Je me suis tournée vers lui, j'ai esquissé un sourire, et ce n'était pas la vodka qui sculptait mon visage. Il s'est redressé légèrement pour me regarder dans les yeux et a posé une main sur mon cœur. J'aurais voulu prévoir ce qui allait se passer – « Tu vas m'embrasser, n'est-ce pas ? » – mais rien n'est jamais défini. Il s'est approché de moi – « J'aimerais te dire... » – et a posé un doigt sur mes lèvres. J'ai fermé les yeux pour mieux le voir, mais l'alcool n'aime pas l'amour. Le monde s'est écroulé sous moi et la chute fut si longue.
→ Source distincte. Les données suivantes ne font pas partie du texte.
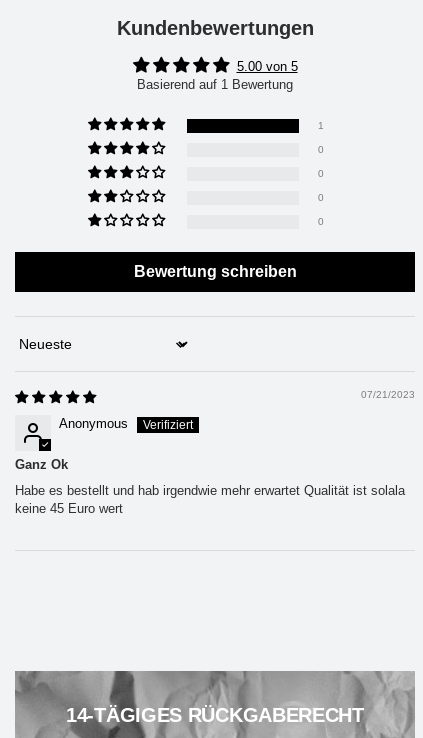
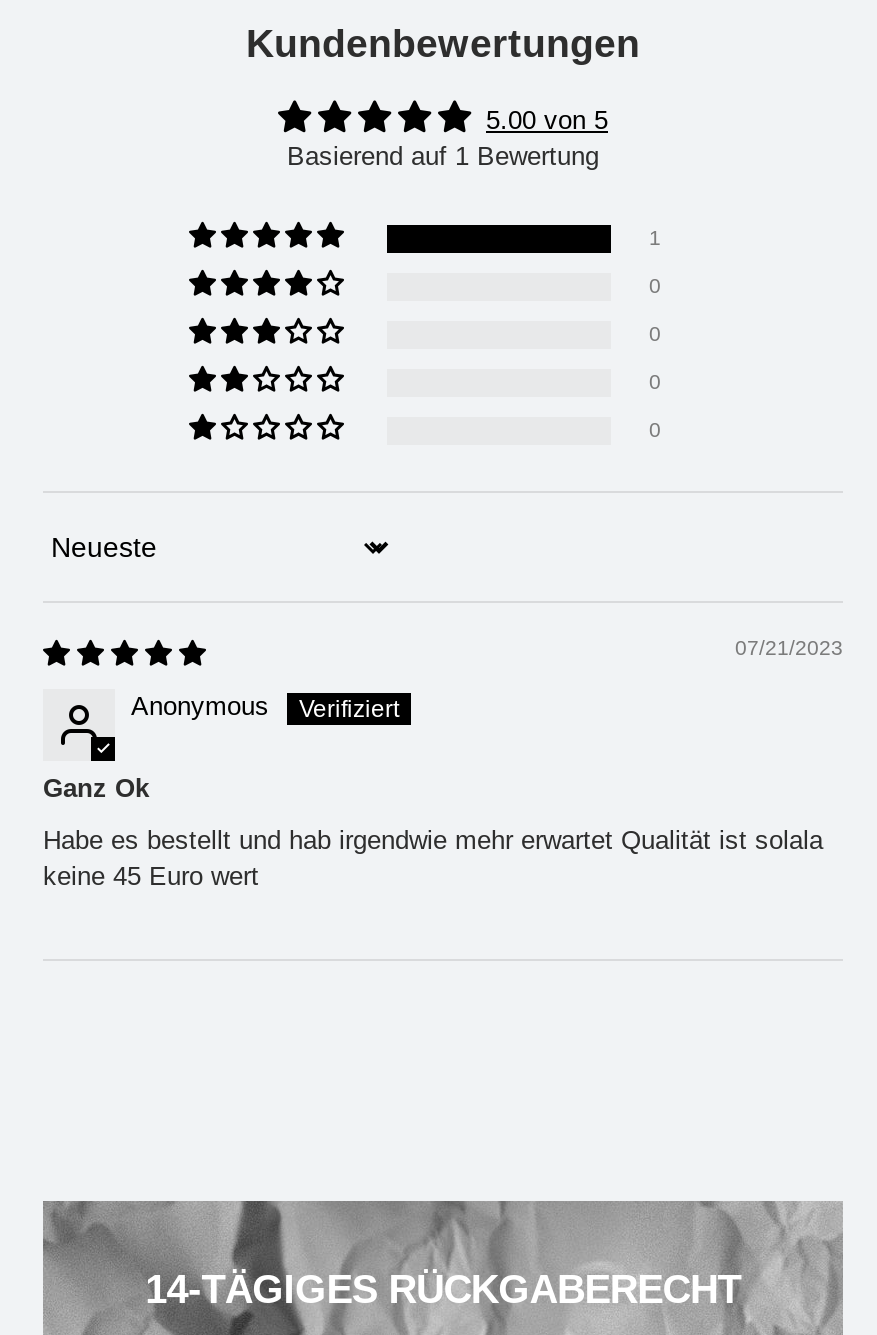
[134,263,296,280] Bewertung schreiben -> none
L'inconscience est un ciel de nuit.
Je me suis réveillée dans mon appartement, encore habillée de mes vêtements de la veille. Le soleil me brûlait la rétine, tout était trop clair et les murs trop blancs. Je n'aurais jamais dû écouter ma mère pour décorer ma pièce. J'ai tourné la tête vers la table de chevet ; il était onze heures et un horrible mal de crâne. Je connaissais toujours mon âge et toutes les futilités qui ne sont pas moi, seulement, au-dessus de tout, je connaissais mon nom, mais pas le sien. Et les baisers qui s'envolent avant d'être nés ne laissent pas de traces.
— Cette nuit c'était mes derniers verres.
Je parlais à mon reflet fatigué, mais il semblait m'écouter. J'avais déjà fait cette promesse des dizaines de fois, mais jamais par amour. Et les mots sont terriblement plus sincères quand ils sont amoureux.